The Standard front page has been framed as a denunciation of Putin but while the headline reads President Putin, please stop this war, Lebedev avoided calling it by its name in the copy. Instead, he wrote:
As Europe stands on the brink of another world war, and the world on the brink of a possible nuclear disaster, I plead with you to use today’s negotiations to bring this terrible conflict in Ukraine to an end.
Who put it “on the brink”? And who is threatening “nuclear disaster”? In this context, “conflict” is a weasel word. Lebedev continues:
I say this as someone with deep personal ties to both my country of birth, and to the country where I was raised and now call my home.
It’s the language of hedged bets and divided intentions, the same line as his father took when he told The Times in 2015 that “[he’d] rather do a caricature of the Prophet Muhammad” than criticise Putin”. In today’s Times — proprietor R. Murdoch, occasional Lebedev party guest — a story buried in the gutter on p.10 elevates the intervention beneath the headline Lebedev and super-rich Tory donor condemn hostilities.
Lebedev’s evocation of the child’s death is bloodless, stripped of any sense of responsibility:
On this page are the final minutes of a six-year-old child fatally injured by shells that struck her Mariupol apartment block on Sunday. She is still wearing her pink jacket as medics fight to save her. But it is too late. Other children, and other families, are suffering similar fates across Ukraine.
Whose shells? In Lebedev’s spineless phrasing they appear to be naturally occurring shells, shells gone rogue, escaped from the confines of their habitat. And it goes on:
As a Russian citizen I plead with you to stop Russians killing their Ukrainian brothers and sisters.

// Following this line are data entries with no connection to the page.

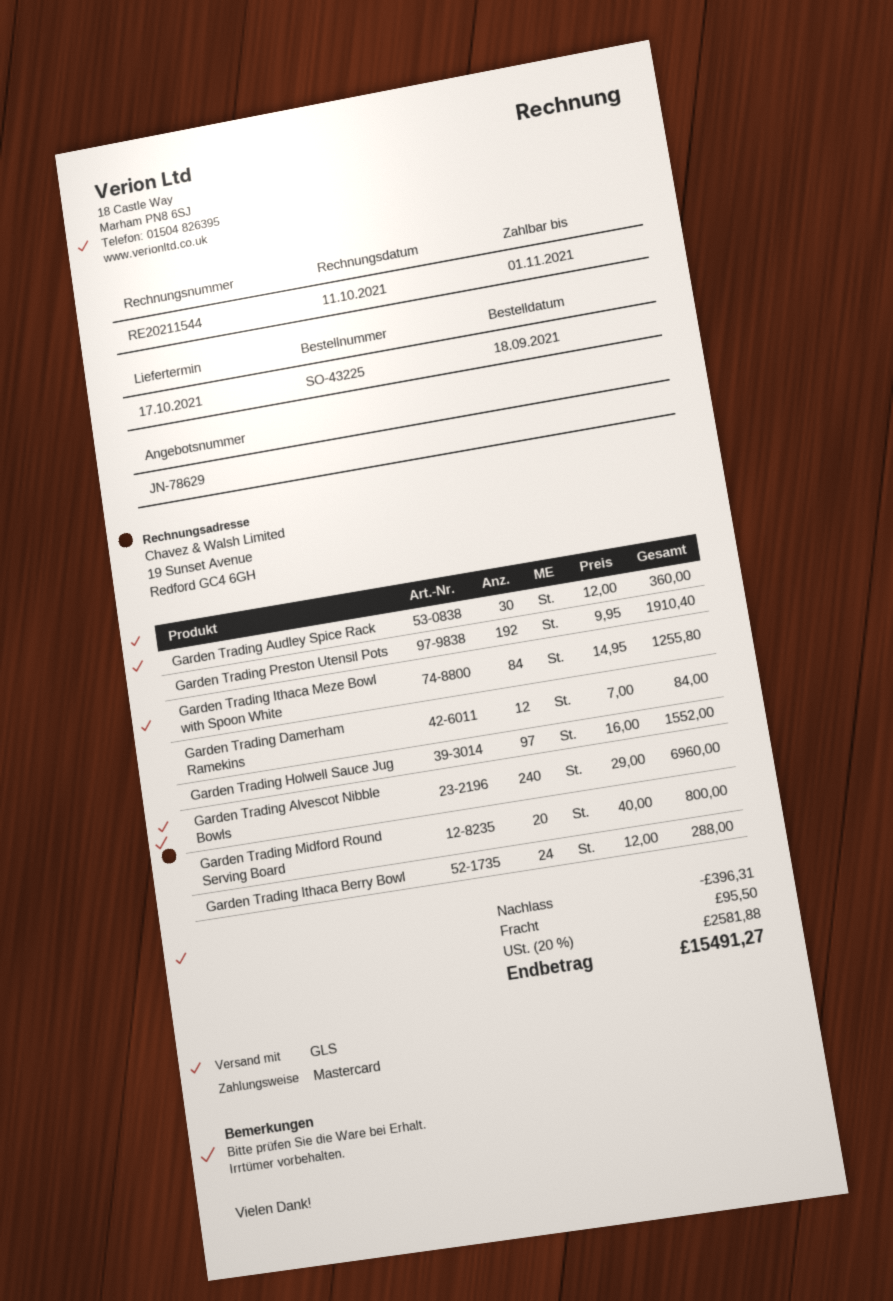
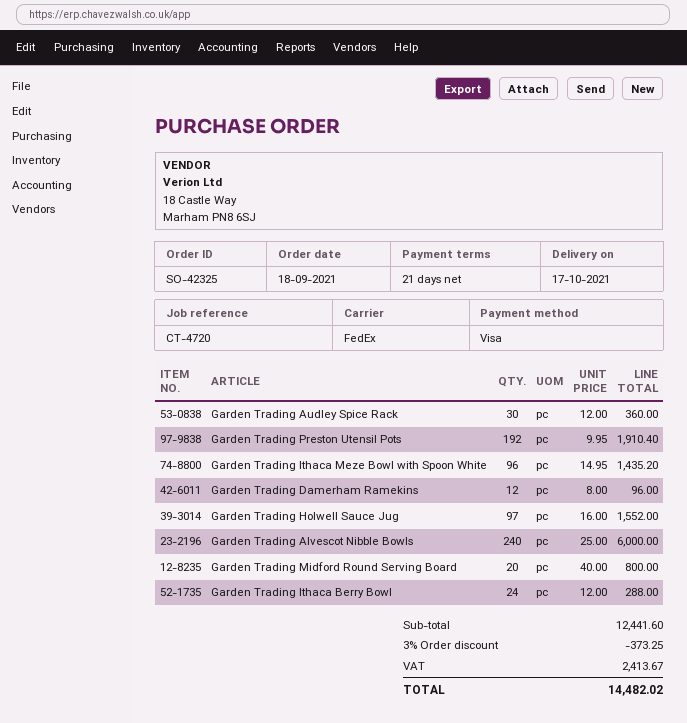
order number: SO-43225 -> SO-42325
payment method: Mastercard -> Visa
shipping method: GLS -> FedEx
Garden Trading Ithaca Meze Bowl with Spoon White: 84 x 14.95 = 1255.80 -> 96 x 14.95 = 1435.20
Garden Trading Damerham Ramekins: 12 x 7.00 = 84.00 -> 12 x 8.00 = 96.00
Garden Trading Alvescot Nibble Bowls: 240 x 29.00 = 6960.00 -> 240 x 25.00 = 6000.00
discount: 396.31 -> 373.25
shipping: 95.50 -> none
tax: 2581.88 -> 2413.67
total: 15491.27 -> 14482.02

As a British citizen I ask you to save Europe from war. As a Russian patriot I plead that you prevent any more young Russian soldiers from dying needlessly. As a citizen of the world I ask you to save the world from annihilation.
Obviously, the Lebedev of yesterday would be disgusted by the Lebedev of last week who tweeted coldly with the bothsidesing logic of the practised fence-sitter keeping an eye on his balls:
Orthodox Slavs killing their brethren on a scale not witnessed for centuries. An unimaginable tragedy for people of Ukraine and Russia.
Lebedev’s ‘plea’ was the bare minimum, a statement of pure self-interest, dressed up as the emotional decision of a man who truly cares. He waited to speak until the heat was on him. That’s not bravery, it’s sparkling cowardice.
But Lebedev is a media fixture now, a ‘friend’ to the stars and a pal to the Prime Minister. After his appearance at the Leveson inquiry, he tweeted:
Forgot to tell #Leveson that it’s unreasonable to expect individuals to spend £millions on newspapers and not have access to politicians.
In a 2012 Guardian profile, Simon Hattenstone wrote that it made Lebedev seem “funny and refreshingly honest”, before going on to describe him as “increasingly eccentric and impressive”. Lebedev fooled people then and he’s doing it again.